--- MATERIAL FOR THIS EXERCISE Enclosed Below ---
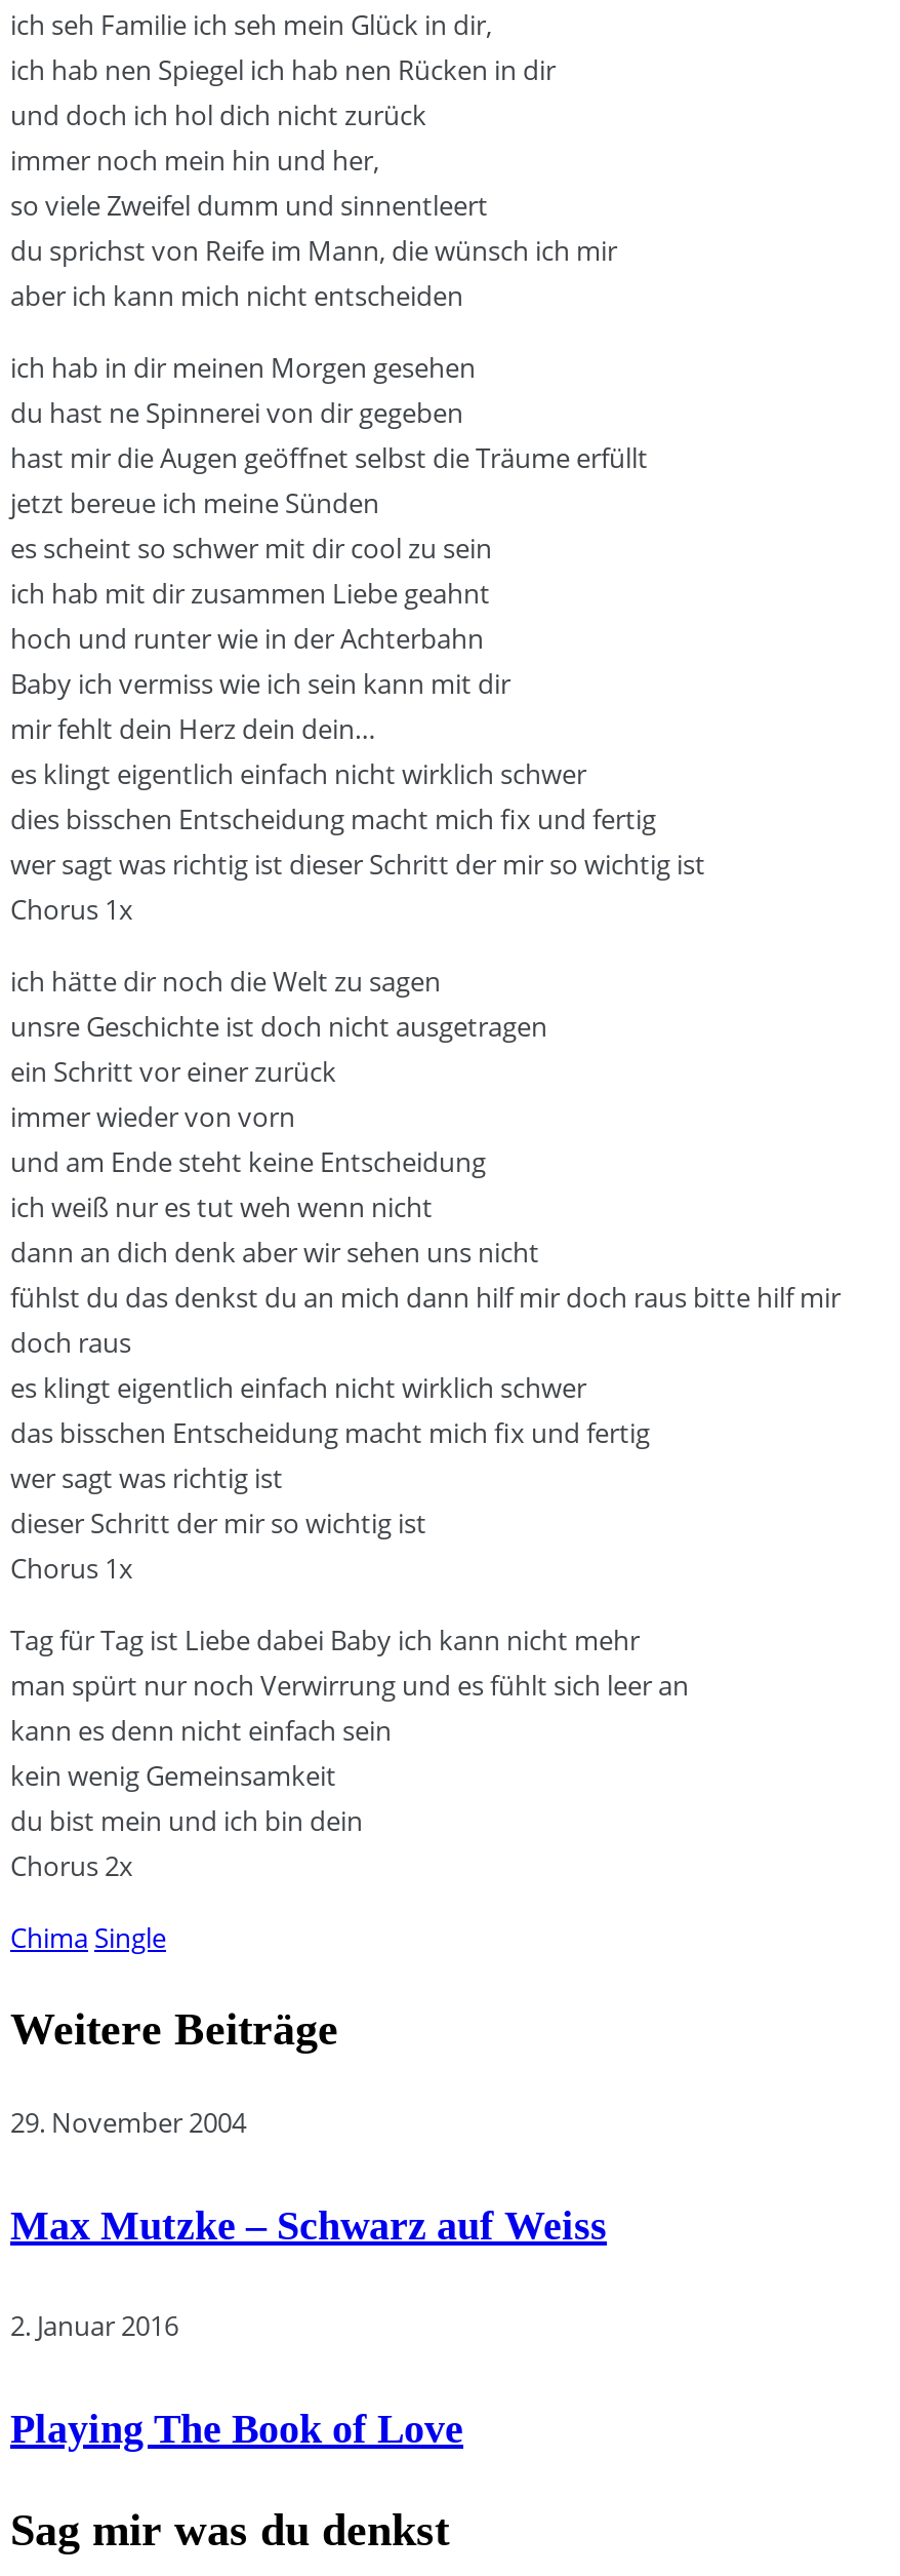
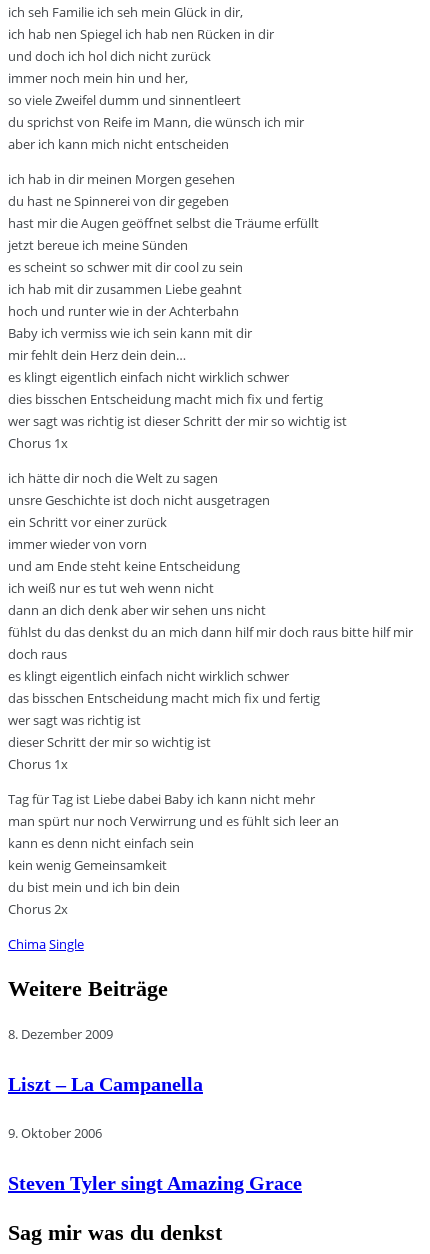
[10,2104,246,2141] 29. November 2004 -> [8,1025,113,1043] 8. Dezember 2009
[10,2201,607,2247] Max Mutzke – Schwarz auf Weiss -> [8,1072,203,1094] Liszt – La Campanella
[10,2307,178,2344] 2. Januar 2016 -> [8,1124,102,1142] 9. Oktober 2006
[10,2405,463,2450] Playing The Book of Love -> [8,1172,302,1194] Steven Tyler singt Amazing Grace

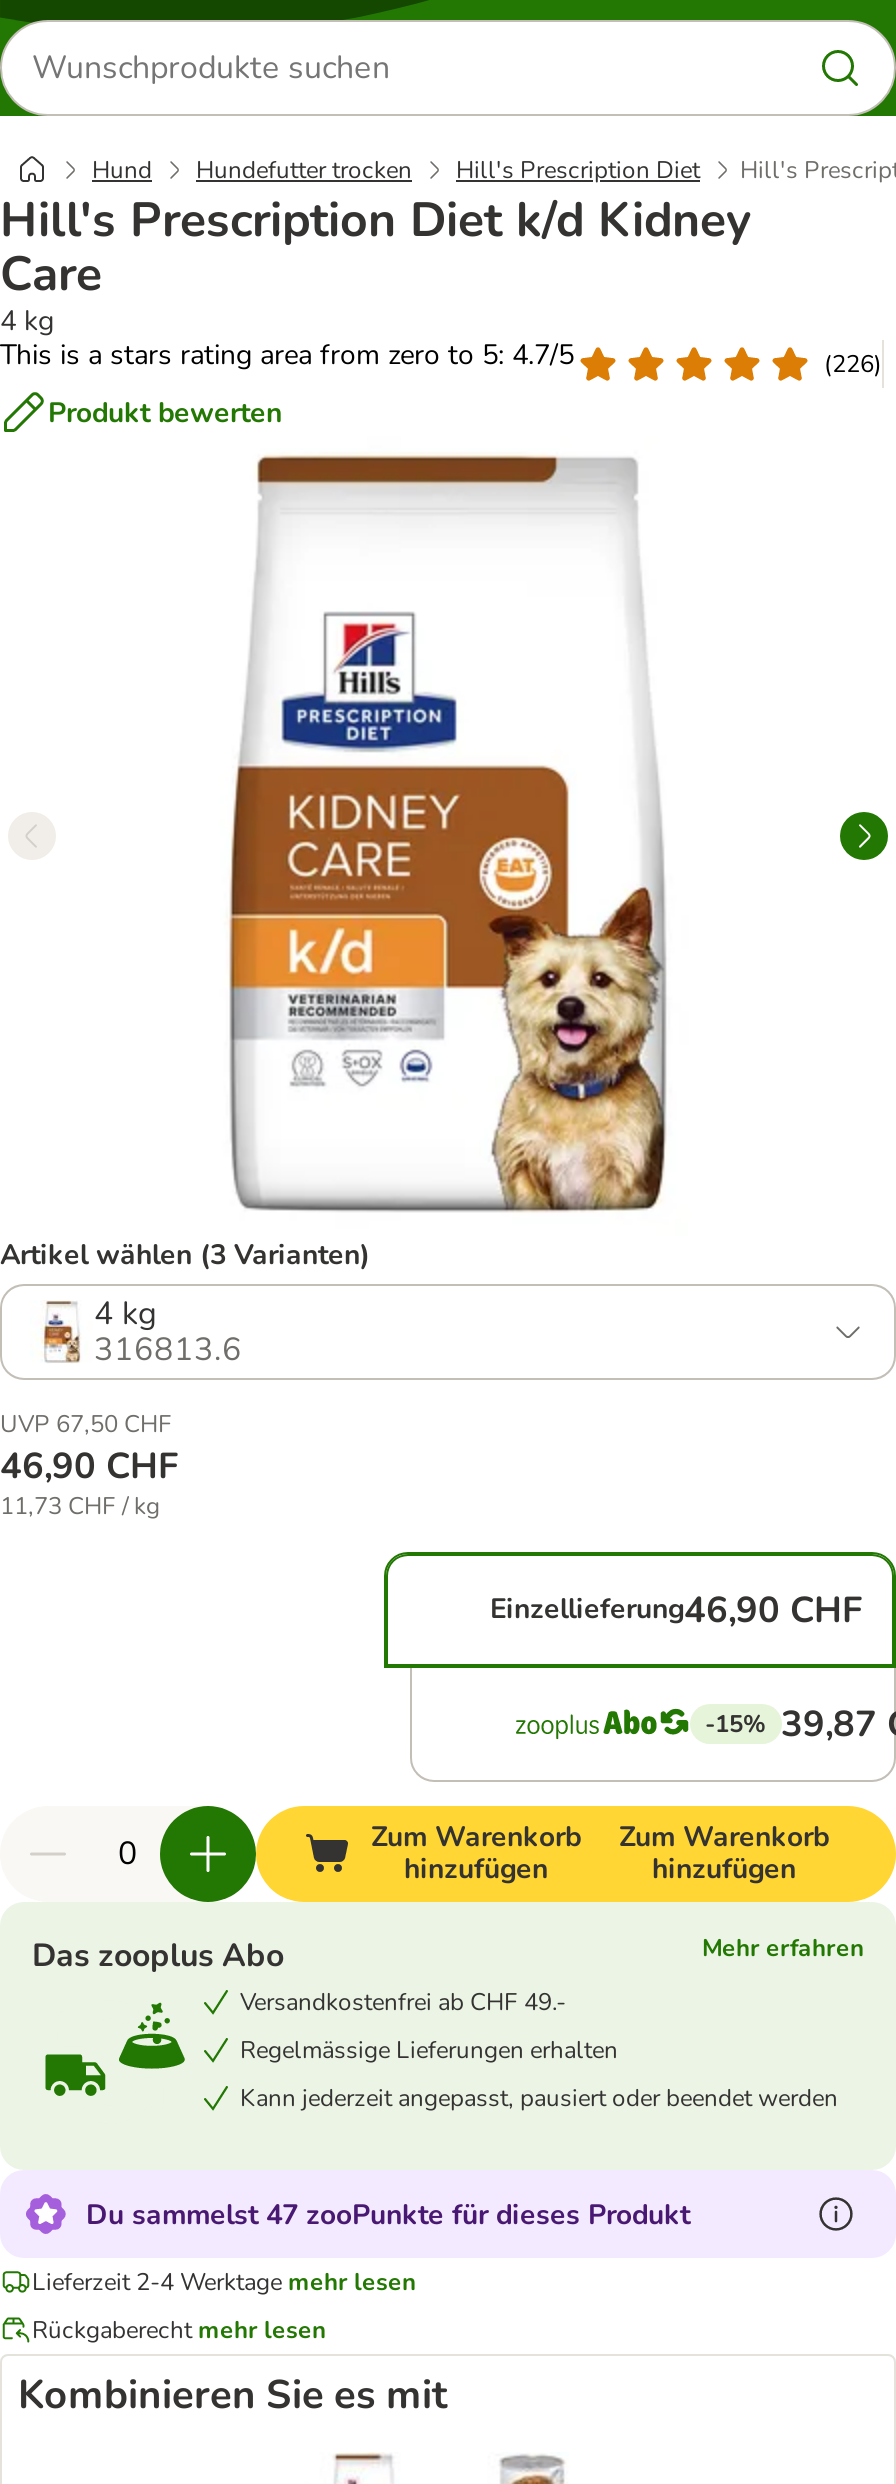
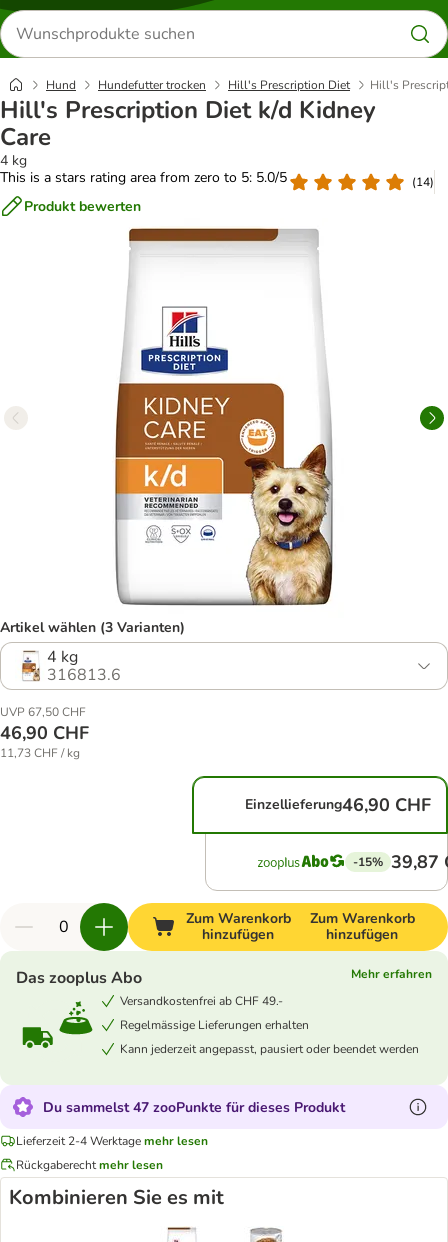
[0,336,574,374] This is a stars rating area from zero to 5: 4.7/5 -> [0,168,287,187] This is a stars rating area from zero to 5: 5.0/5
[824,347,882,379] (226) -> [412,174,434,190] (14)

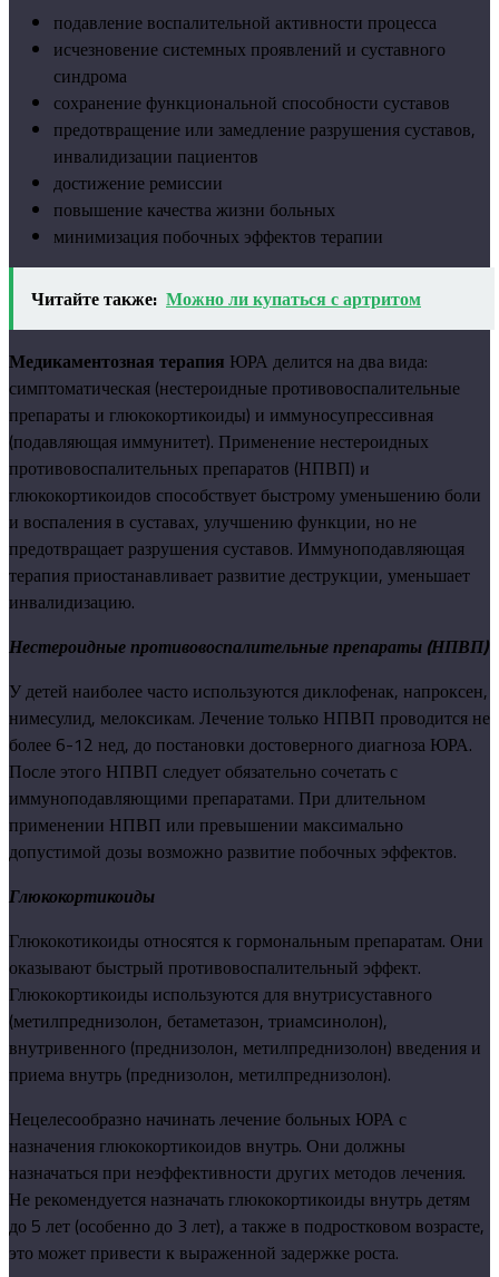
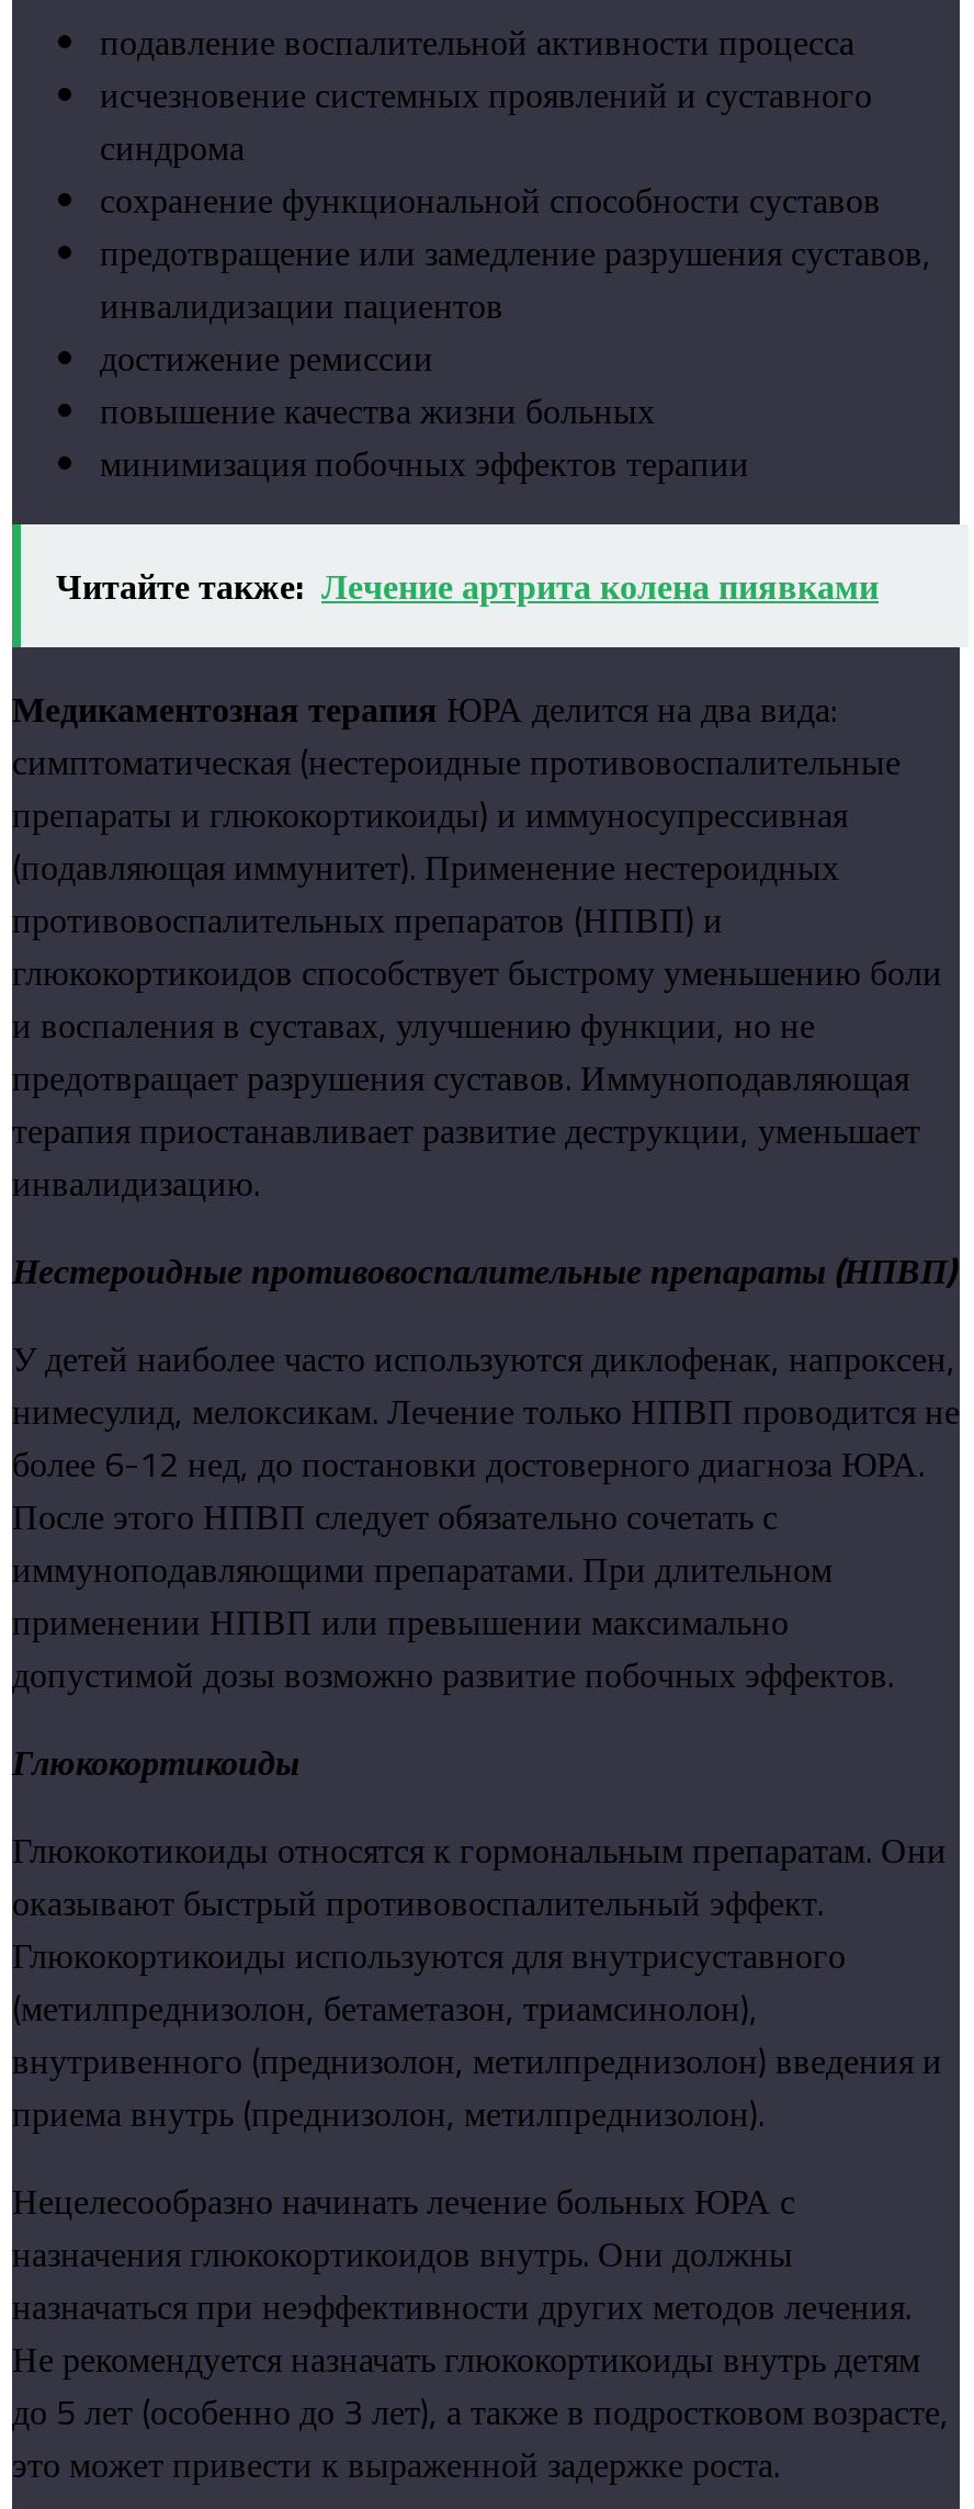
[31,285,421,312] Читайте также: Можно ли купаться с артритом -> [56,559,879,612] Читайте также: Лечение артрита колена пиявками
--- End of Enclosed MATERIAL FOR THIS EXERCISE ---
> **WORK TASK**
From the line containing "[0,336,574,374] This is" down to the last line of the data, print every line exactly and nothing else. Pictures stay out of the copy.

> **WRITTEN RESPONSE**
[0,336,574,374] This is a stars rating area from zero to 5: 4.7/5 -> [0,168,287,187] This is a stars rating area from zero to 5: 5.0/5
[824,347,882,379] (226) -> [412,174,434,190] (14)

[31,285,421,312] Читайте также: Можно ли купаться с артритом -> [56,559,879,612] Читайте также: Лечение артрита колена пиявками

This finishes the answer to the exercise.